Extracted records:
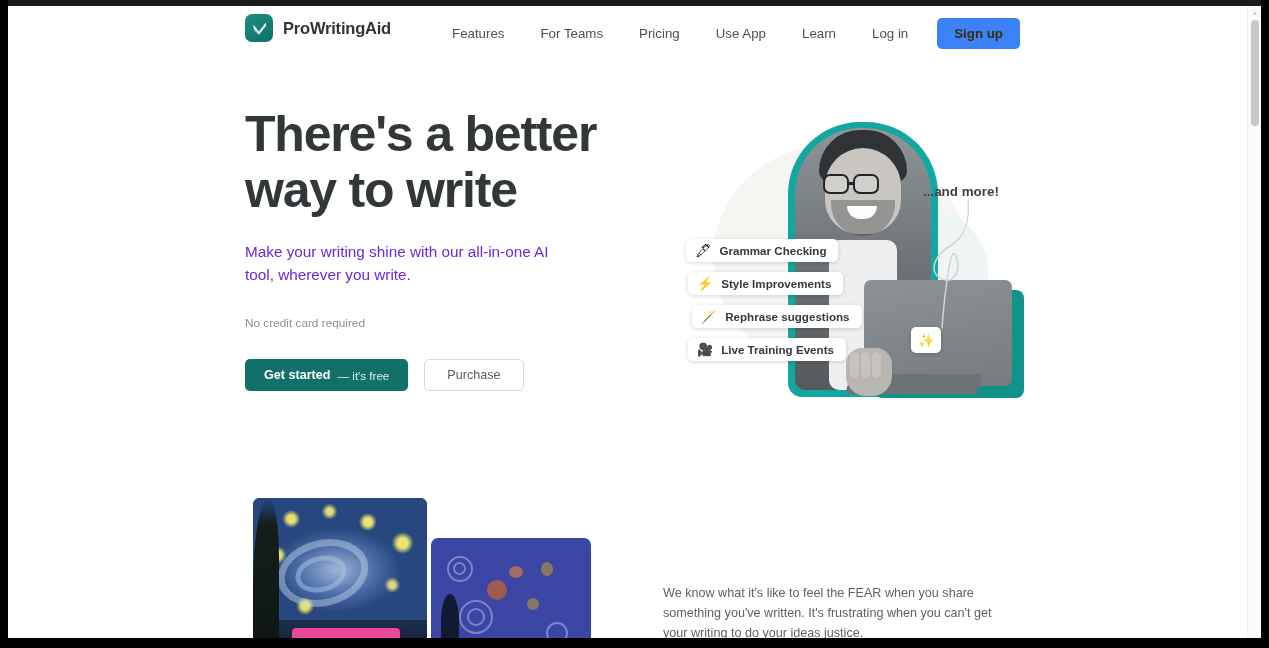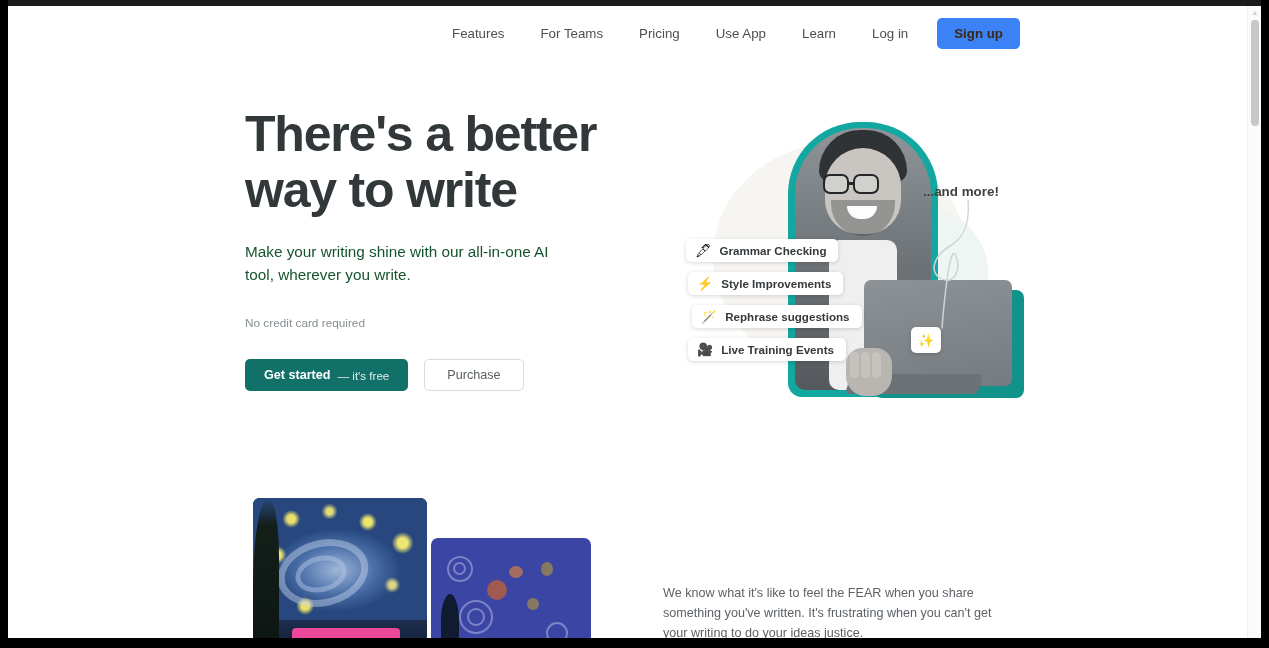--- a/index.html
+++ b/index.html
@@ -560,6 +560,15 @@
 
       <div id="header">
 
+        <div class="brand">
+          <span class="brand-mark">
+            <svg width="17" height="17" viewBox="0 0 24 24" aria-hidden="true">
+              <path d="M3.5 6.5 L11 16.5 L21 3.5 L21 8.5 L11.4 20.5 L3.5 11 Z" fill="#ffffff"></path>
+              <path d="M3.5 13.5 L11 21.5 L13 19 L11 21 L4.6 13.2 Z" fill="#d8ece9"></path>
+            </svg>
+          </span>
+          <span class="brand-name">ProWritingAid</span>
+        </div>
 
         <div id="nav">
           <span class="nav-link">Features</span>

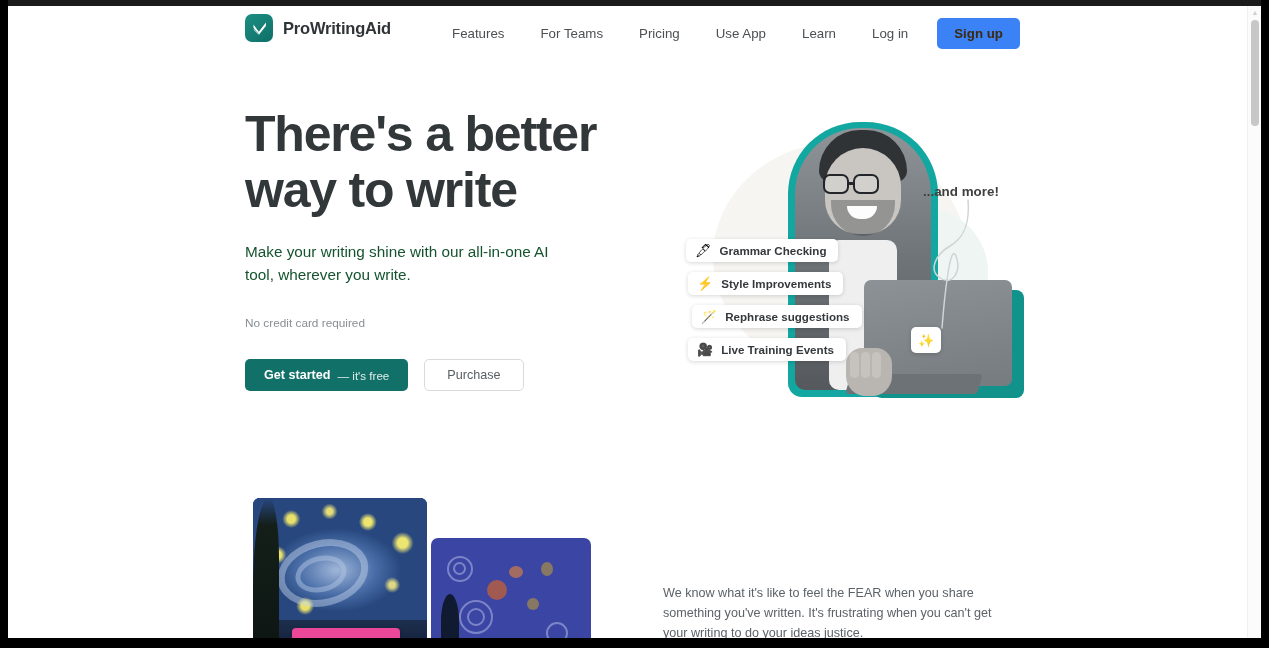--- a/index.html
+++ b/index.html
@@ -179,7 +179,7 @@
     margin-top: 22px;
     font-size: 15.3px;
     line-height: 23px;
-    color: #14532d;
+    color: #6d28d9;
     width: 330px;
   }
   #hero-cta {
--
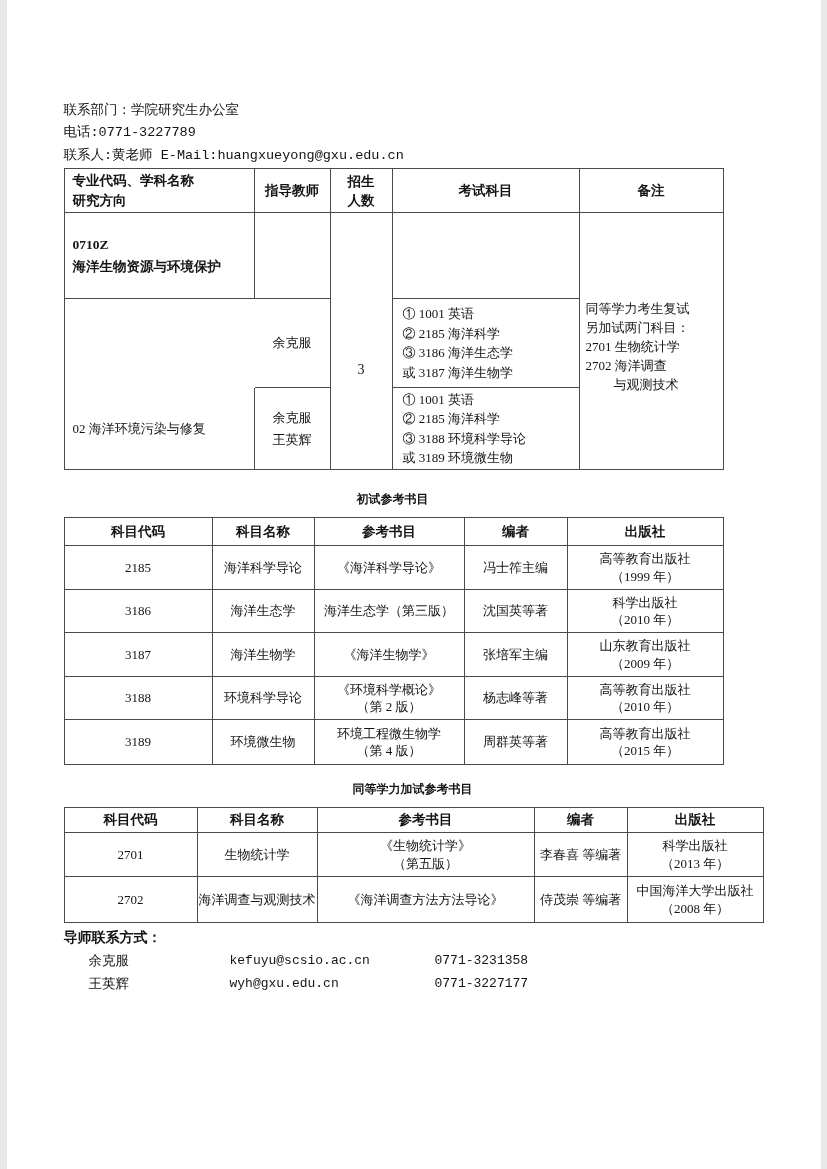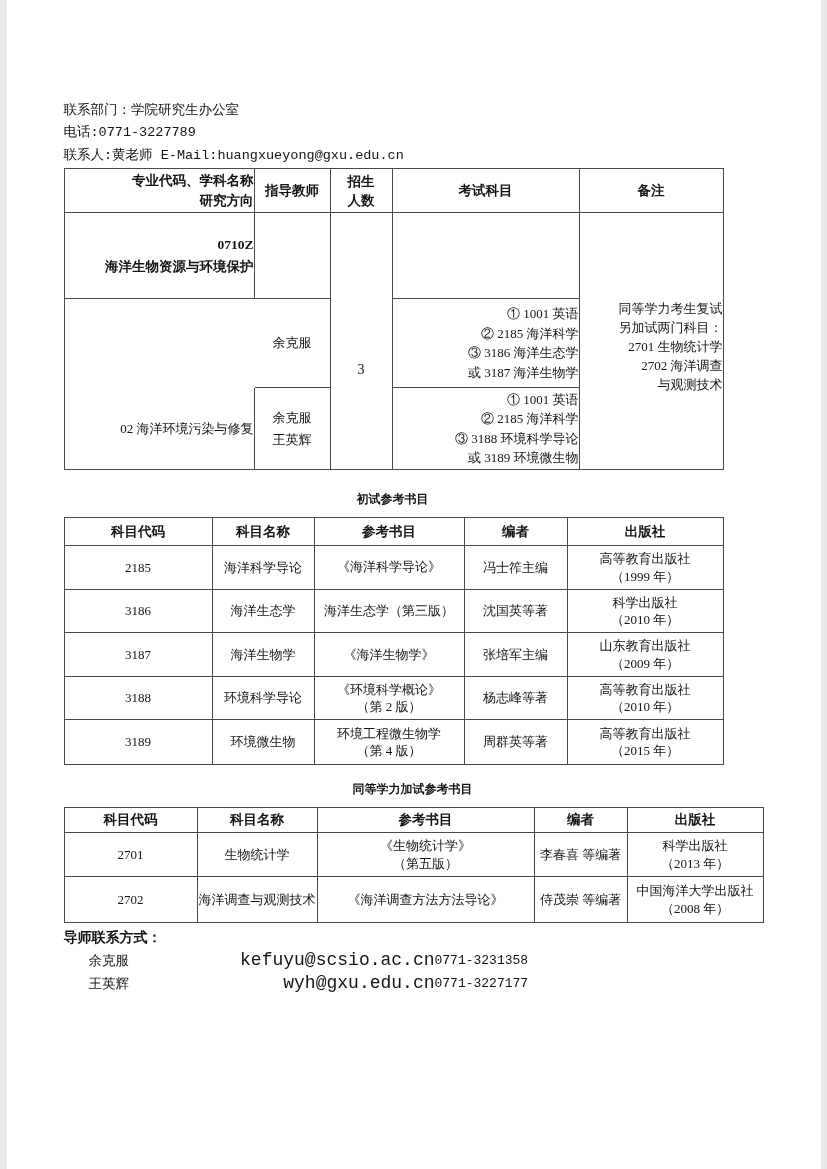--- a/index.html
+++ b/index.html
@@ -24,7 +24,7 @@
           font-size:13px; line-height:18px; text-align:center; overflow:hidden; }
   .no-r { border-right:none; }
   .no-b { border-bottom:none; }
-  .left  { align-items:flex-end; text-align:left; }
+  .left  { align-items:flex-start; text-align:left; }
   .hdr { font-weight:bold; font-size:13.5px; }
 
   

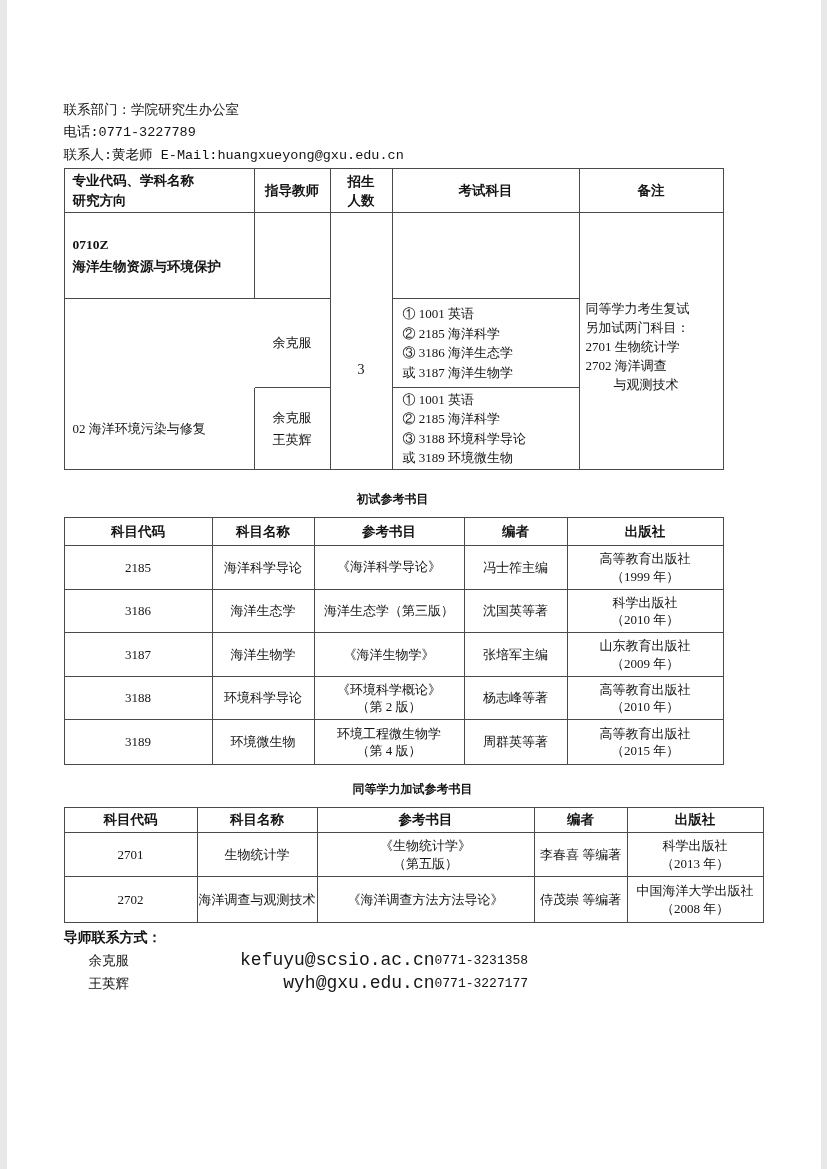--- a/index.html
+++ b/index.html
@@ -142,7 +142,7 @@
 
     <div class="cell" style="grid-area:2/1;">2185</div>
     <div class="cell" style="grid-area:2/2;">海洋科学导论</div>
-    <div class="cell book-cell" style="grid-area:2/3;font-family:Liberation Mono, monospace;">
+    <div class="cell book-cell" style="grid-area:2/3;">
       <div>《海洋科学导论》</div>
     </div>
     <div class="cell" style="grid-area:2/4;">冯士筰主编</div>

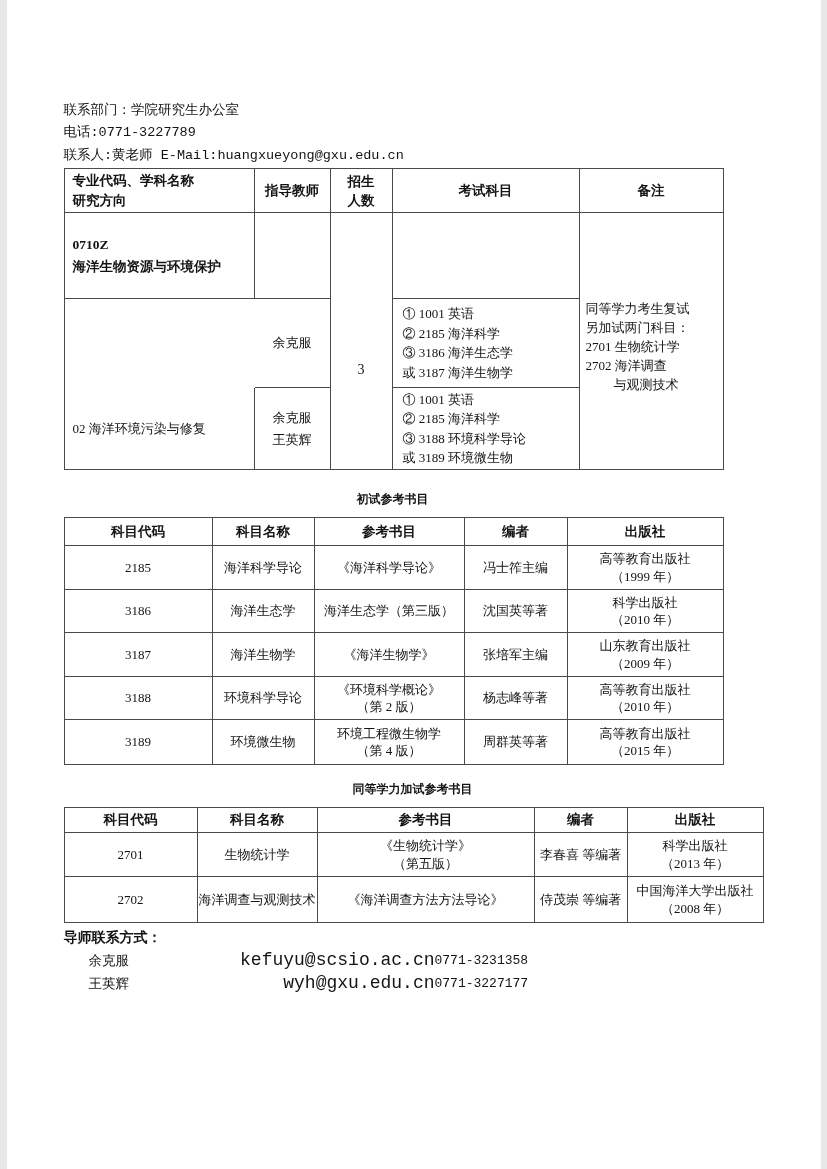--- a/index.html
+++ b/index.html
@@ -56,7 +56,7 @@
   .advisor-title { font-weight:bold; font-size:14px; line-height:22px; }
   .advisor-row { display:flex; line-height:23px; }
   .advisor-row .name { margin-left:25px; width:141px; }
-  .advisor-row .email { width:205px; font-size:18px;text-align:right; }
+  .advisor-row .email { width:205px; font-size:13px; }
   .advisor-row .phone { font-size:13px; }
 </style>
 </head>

What the task asks:
Which of the lines above mention the word "bold"? Pull those lines out.

Reply:
   .hdr { font-weight:bold; font-size:13.5px; }
   .advisor-title { font-weight:bold; font-size:14px; line-height:22px; }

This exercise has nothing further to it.